Is there a way to put all search findings into a folder?

First, search the help docs and this forum. Maybe your question has been answered! The debugging steps can help, too. Still stuck? Delete this line and proceed.

What I’m trying to do

Put search findings into a folder

Things I have tried

I am searching for a link [[patho_xyz]] I find a bunch of links that I want to put into a folder so that I can use the application Linter to make a Yaml category: Patho_ These files need to be in a folder. How can I do this easily? I have to do a similar process for many files. Please look at the screenshot of the files I want to place in a folder.

I am not aware of any build-in functionality that directly would allow you to move the found notes all in one specific folder. However, there is a way to export a list of the relative file paths (directory and name) of the found notes. That list then can modified into a script that moves each file in a folder.

The way to generate the list of found notes (files) is

  1. Click the … icon to the right of where it says x results.
  2. Select “Copy search results”
  3. In the “Copy search results” dialog, turn on “Show path”, set “Link style” to “None” and leave “List prefix” on “None”
  4. Clikc the button “Copy results” to lead the entire list in yoru clipboard.

Now paste the contents in a text file and use external text processing tools (an editor, command line tools) to turn these lines into commands for moving files that your operating system understands. In other words, you are creating a script. Run the script to automatically move the files.

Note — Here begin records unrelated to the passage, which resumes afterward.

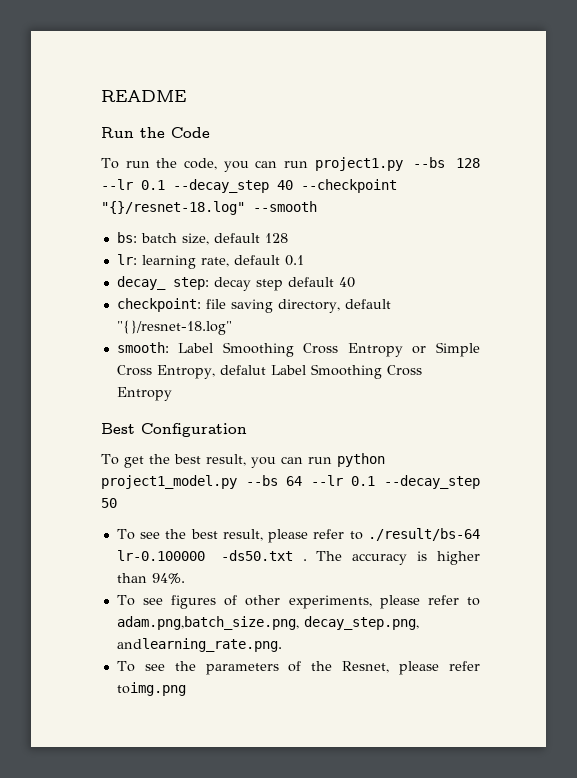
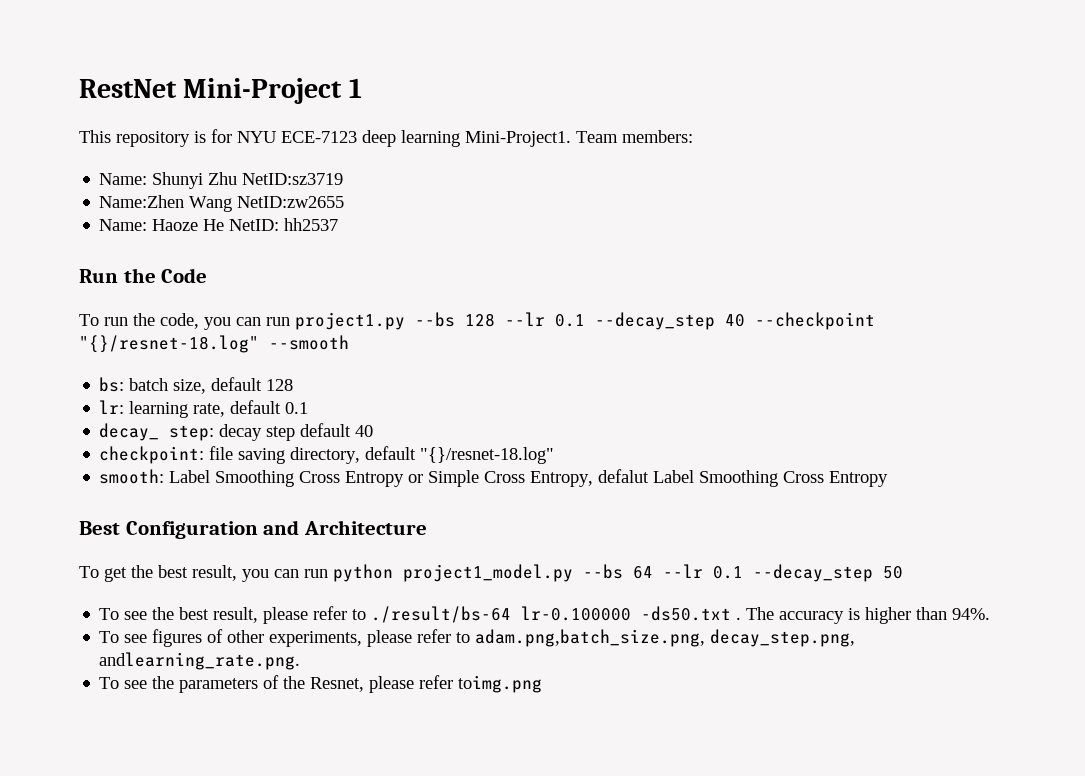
- README
+ RestNet Mini-Project 1
+ This repository is for NYU ECE-7123 deep learning Mini-Project1. Team members:
+ Name: Shunyi Zhu NetID:sz3719
+ Name:Zhen Wang NetID:zw2655
+ Name: Haoze He NetID: hh2537
- Best Configuration
+ Best Configuration and Architecture

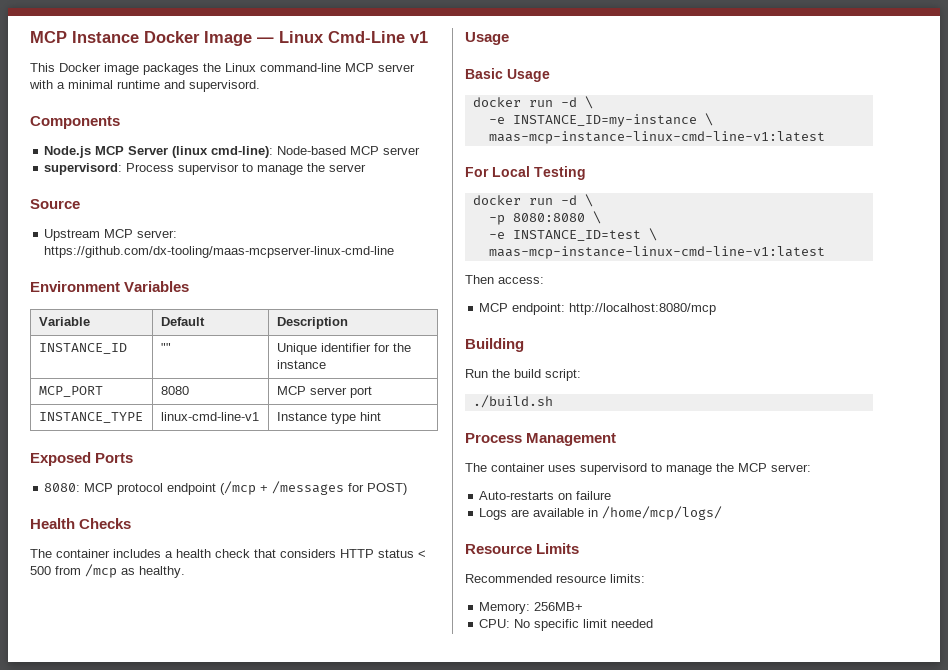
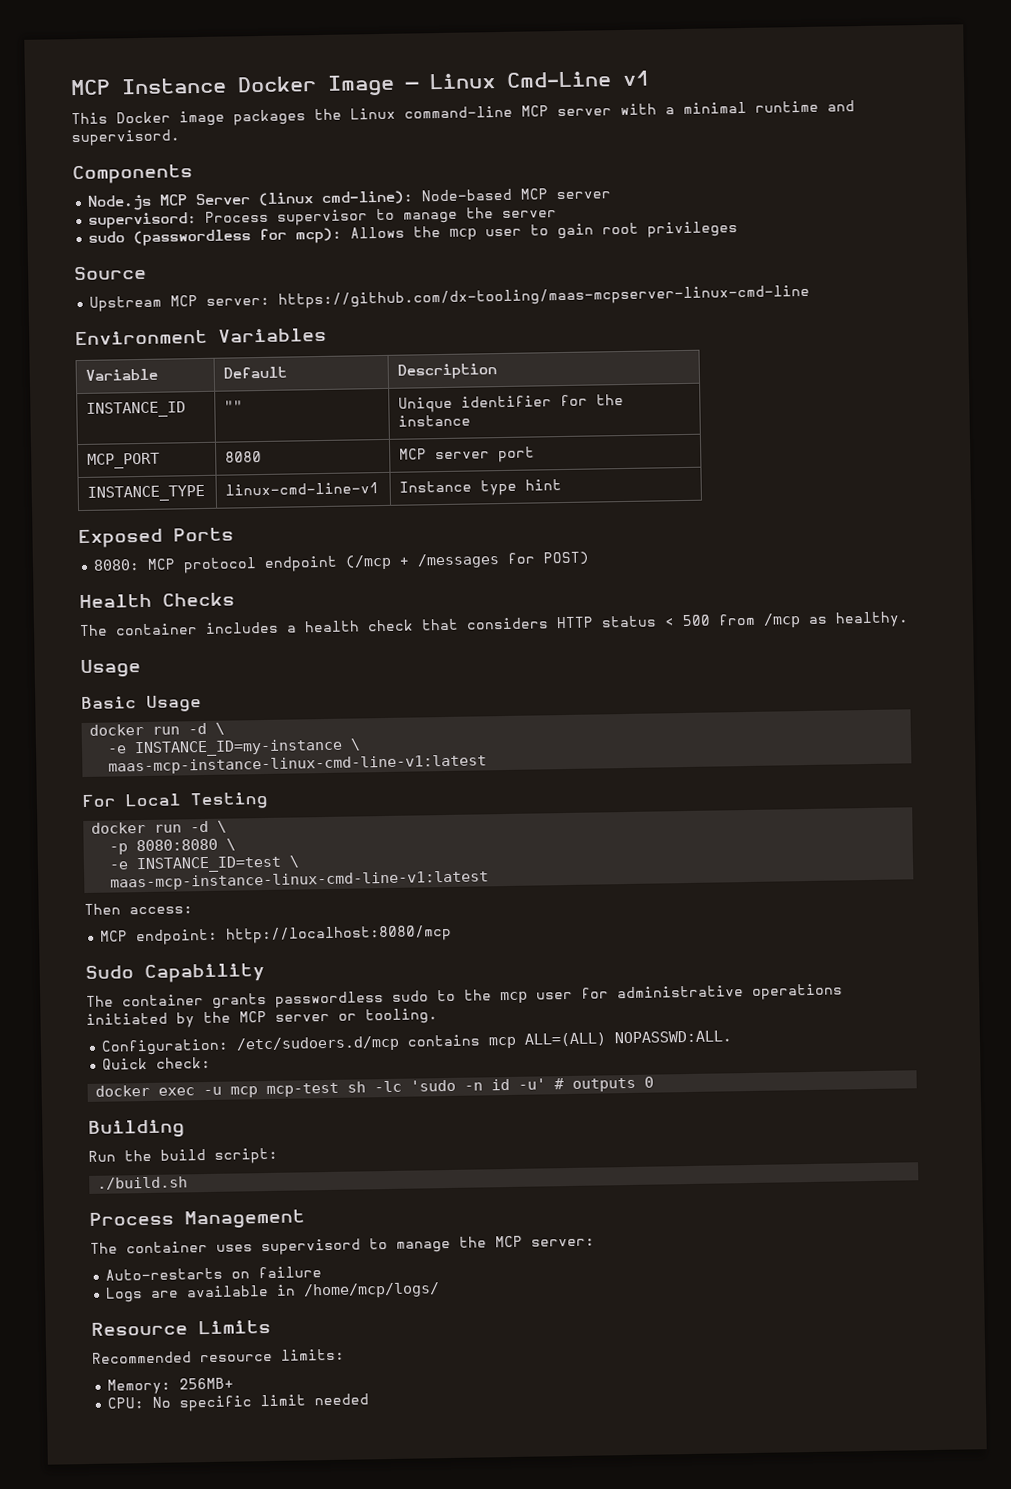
+ sudo (passwordless for mcp): Allows the mcp user to gain root privileges
+ Sudo Capability
+ The container grants passwordless sudo to the mcp user for administrative operations initiated by the MCP server or tooling.
+ Configuration: /etc/sudoers.d/mcp contains mcp ALL=(ALL) NOPASSWD:ALL.
+ Quick check:
+ docker exec -u mcp mcp-test sh -lc 'sudo -n id -u' # outputs 0

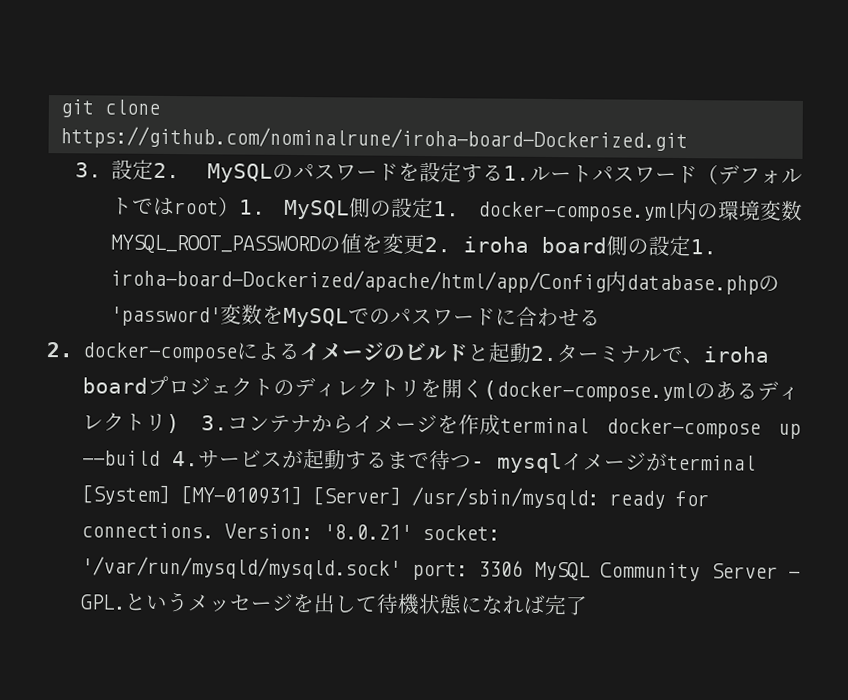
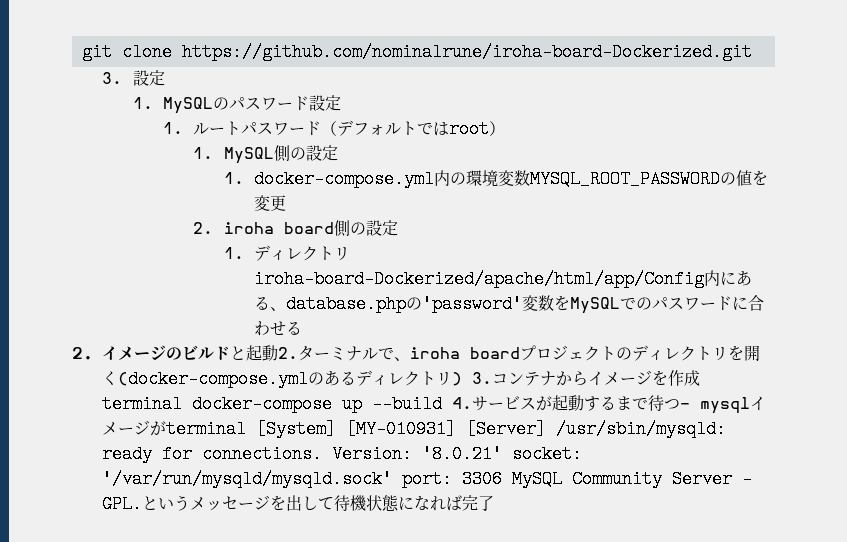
- 3.設定2. MySQLのパスワードを設定する1.ルートパスワード（デフォルトではroot）1. MySQL側の設定1. docker-compose.yml内の環境変数MYSQL_ROOT_PASSWORDの値を変更2. iroha board側の設定1. iroha-board-Dockerized/apache/html/app/Config内database.phpの'password'変数をMySQLでのパスワードに合わせる
+ 3.設定
+ 1. MySQLのパスワード設定
+ 1.ルートパスワード（デフォルトではroot）
+ 1. MySQL側の設定
+ 1. docker-compose.yml内の環境変数MYSQL_ROOT_PASSWORDの値を変更
+ 2. iroha board側の設定
+ 1.ディレクトリiroha-board-Dockerized/apache/html/app/Config内にある、database.phpの'password'変数をMySQLでのパスワードに合わせる
- 2. docker-composeによるイメージのビルドと起動2.ターミナルで、iroha boardプロジェクトのディレクトリを開く(docker-compose.ymlのあるディレクトリ) 3.コンテナからイメージを作成terminal docker-compose up --build 4.サービスが起動するまで待つ- mysqlイメージがterminal [System] [MY-010931] [Server] /usr/sbin/mysqld: ready for connections.
+ 2.イメージのビルドと起動2.ターミナルで、iroha boardプロジェクトのディレクトリを開く(docker-compose.ymlのあるディレクトリ) 3.コンテナからイメージを作成terminal docker-compose up --build 4.サービスが起動するまで待つ- mysqlイメージがterminal [System] [MY-010931] [Server] /usr/sbin/mysqld: ready for connections.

For example, if the list looks like

Project/An Important Project
Area/Science and Technology

then, when on Apple iOS or Linux, one would first quote the file names to prevent spaces in file names from being interpreted as delimiters:

"Project/An Important Project"
"Area/Science and Technology"

Then at the start of the line, the mv (move) command is added, and at the end of the line the target directory, e.g. “Destination”:

mv "Project/An Important Project" Destination
mv "Area/Science and Technology" Destination

To automatically execute all generated commands, that script (assume you name it movemyfiles)is placed into the root folder of the Obsidian vault, the folder where the folders “Project” , “Area” and “Destination” in the example live. Then the system terminal is opened, and it is then important to first make the Obsidian vault the current directory. Thus, if your obsidian vault is /home/username/Obsidian/Notes, then the cd command will change into that folder, i.e., make it the default folder (directory). The second command, ls (“list”) is just a check: if that displays the name of your script, it indicates you are in the correct directory. After that, the script that is placed there is executed by sourcing it.

cd /home/username/Obsidian/Notes
ls -d movemyfiles
source movemyfiles

maybe this helps

Yes, right now I bumped onto this Youtube video about that plugin.

Are you going to move stuff back out of that folder again afterwards? Are you just going to add a single category to these files?

If so, I’m thinking out wood be easier to use something like omnisearch api or anything with a search api, and then process the results according to your needs. Either using templater, dataview or some other javascript engine of your choice.

@Vanadium,
Thank you for your excellent instructions. I really tried to follow even downloading a coding app. But honestly, the procedure is beyond me and since I am cleaning up my vault that level of complexity would be difficult to impliment. Even knowing the complexity of moving a batch of files makes me greatful to creators of helpful plugins and the people who can explain how to use them.

To my great fortune, Prakash Joshi Pax made a clear video on a plugin called File cooker. https://www.youtube.com/watch?v=AP7a4jqtudU I have yet to try it, but like all his videos, he is easy for a total novice like me to follow. I guess you have posted about this plugin elsewhere. But, I will repeat my praises of Prakash.